Unicorn on Windows takes 1GB of RAM when just instantiating an Emulator and registering a hook
Hello! So, I just create an instance and register the hook without actually mapping any memory or executing single opcode, and it's already +1gb of ram on Windows. ~~With rougly the same code in C it's only 11mb, so I think the problem could be somewhere in Rust code.~~ UPD: it's actually not related to Rust bindings.

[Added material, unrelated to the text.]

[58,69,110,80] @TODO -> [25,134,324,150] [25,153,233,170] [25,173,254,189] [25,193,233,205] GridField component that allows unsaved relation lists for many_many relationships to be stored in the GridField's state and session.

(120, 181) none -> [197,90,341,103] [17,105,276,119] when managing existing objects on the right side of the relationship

use unicorn_engine::unicorn_const as ucc;
use unicorn_engine::Unicorn;
fn eat_1gb() {
let uni = Unicorn::new(ucc::Arch::X86, ucc::Mode::MODE_64);
if uni.is_err() {
println!("Unable to create unicorn instance");
return;
}
let mut emu = uni.unwrap();
let hook = emu.add_mem_hook(
ucc::HookType::MEM_UNMAPPED,
0,
u64::MAX,
|_uc, _access, _addr, _size, _value| {
true
},
);
std::thread::sleep(std::time::Duration::from_secs(1));
println!("1GB allocated");
emu.remove_hook(hook.unwrap()).unwrap();
}
fn main() {
for i in 0..30 {
eat_1gb();
println!("Iteration {}, check ram usage...", i);
// sleep for 1 second
std::thread::sleep(std::time::Duration::from_secs(1));
println!("1GB freed");
}
}
Latest version is used:
[dependencies]
unicorn-engine = "2.0.0"

Tested the C bindings and it reproduces with 2.0.0 (commit hash 6c1cbef6ac505d355033aef1176b684d02e1eb3a). It looks like there is a gigantic 1GB RWX page allocated.
Oh, sorry for that, actually not a bindings issue. Let me rename the issue then.

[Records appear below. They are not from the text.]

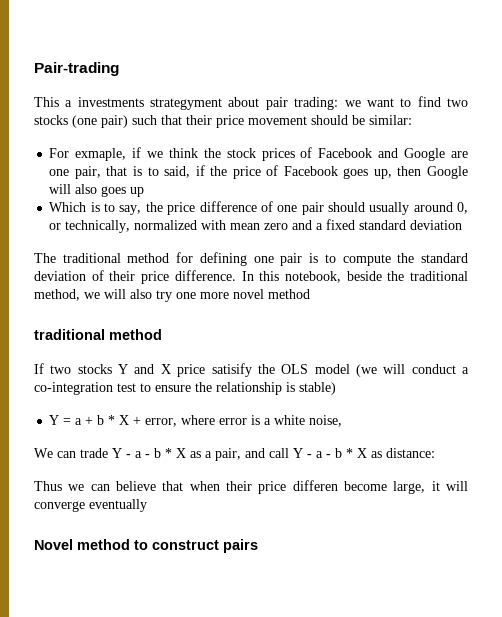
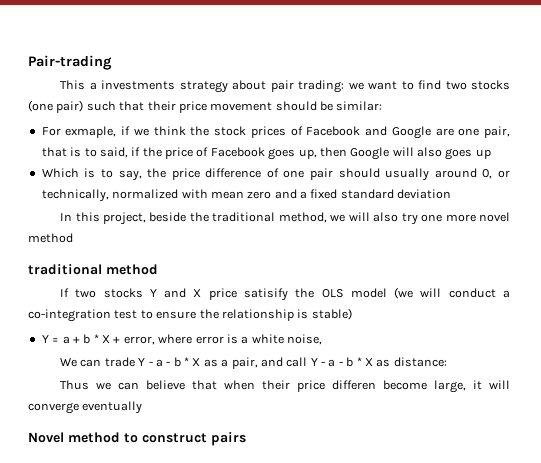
[150,98,223,110] strategyment -> [179,81,228,93] strategy
[34,252,469,266] [34,270,236,284] The traditional method for defining one pair is to compute the standard deviation of their price difference. -> (452, 194) none
[284,271,341,283] notebook, -> [102,212,146,225] project,

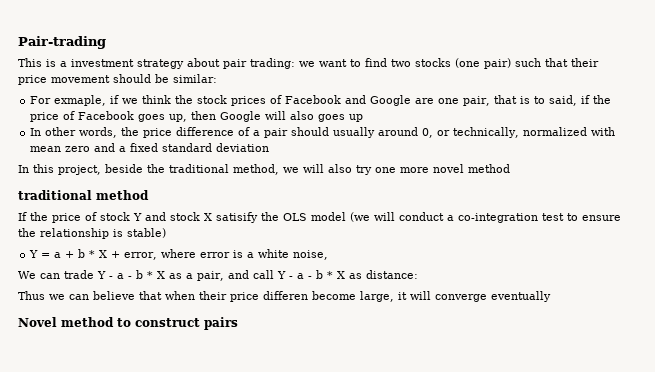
[89,80,176,90] a investments -> [46,59,134,67] is a investment
[41,168,142,181] Which is to say, -> [30,127,118,138] In other words,
[283,170,305,178] one -> [253,130,261,136] a
[75,288,237,300] two stocks Y and X price -> [30,212,212,223] the price of stock Y and stock X

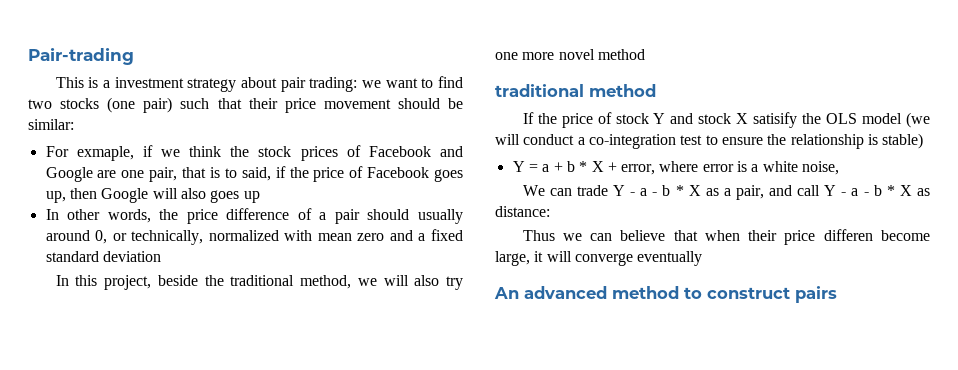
[18,317,57,327] Novel -> [494,286,607,299] An advanced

This is the TCG buffer. Look at qemu/accel/tcg/translate-all.c
Not sure if this is a real issue, because the memory is only allocated and not used (not sure how windows behaves in this case).
Yes, this is expected since it's the TCG buffer. On Windows, IIRC, the pages are allocated on demand. Meaning, even if you start several unicorn instances and allocate a few GB memory, your machine won't really run out of physical memory.

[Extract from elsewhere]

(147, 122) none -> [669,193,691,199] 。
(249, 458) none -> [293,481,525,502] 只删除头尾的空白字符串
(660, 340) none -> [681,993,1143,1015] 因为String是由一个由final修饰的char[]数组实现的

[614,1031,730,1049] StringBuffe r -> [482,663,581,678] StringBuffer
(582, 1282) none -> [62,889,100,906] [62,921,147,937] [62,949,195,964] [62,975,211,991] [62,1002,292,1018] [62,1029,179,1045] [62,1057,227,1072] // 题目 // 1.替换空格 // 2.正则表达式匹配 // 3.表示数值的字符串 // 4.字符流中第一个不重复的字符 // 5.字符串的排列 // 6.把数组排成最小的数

This is kind of true, but not exactly. You can reserve pages and then it’s guaranteed to not use memory.
This is kind of true, but not exactly. You can reserve pages and then it’s guaranteed to not use memory.
I haven't played with VritualAlloc for a very long time but we indeed MEM_RESERVE, which I think is pretty enough?
I’ll confirm, but that’s not what it looked like in Process Hacker…
This issue is stale because it has been open 60 days with no activity. Remove stale label or comment or this will be closed in 15 days.
Not stale
I also ran into this and looked a bit into it, the assumption that Windows will only reserve and not allocate is not true, the flags passed to VirtualAlloc are MEM_RESERVE and MEM_COMMIT so that memory is definitely allocated. I ran into this issue as I wanted to emulate/simulate multiple threads by having multiple instances and having 32 threads means its eating 32 GiB. It might be a good idea to allow the user to specify the buffer size. I would be willing to contribute this change but I'm uncertain to what code I can modify safely without diverging too much from Qemu.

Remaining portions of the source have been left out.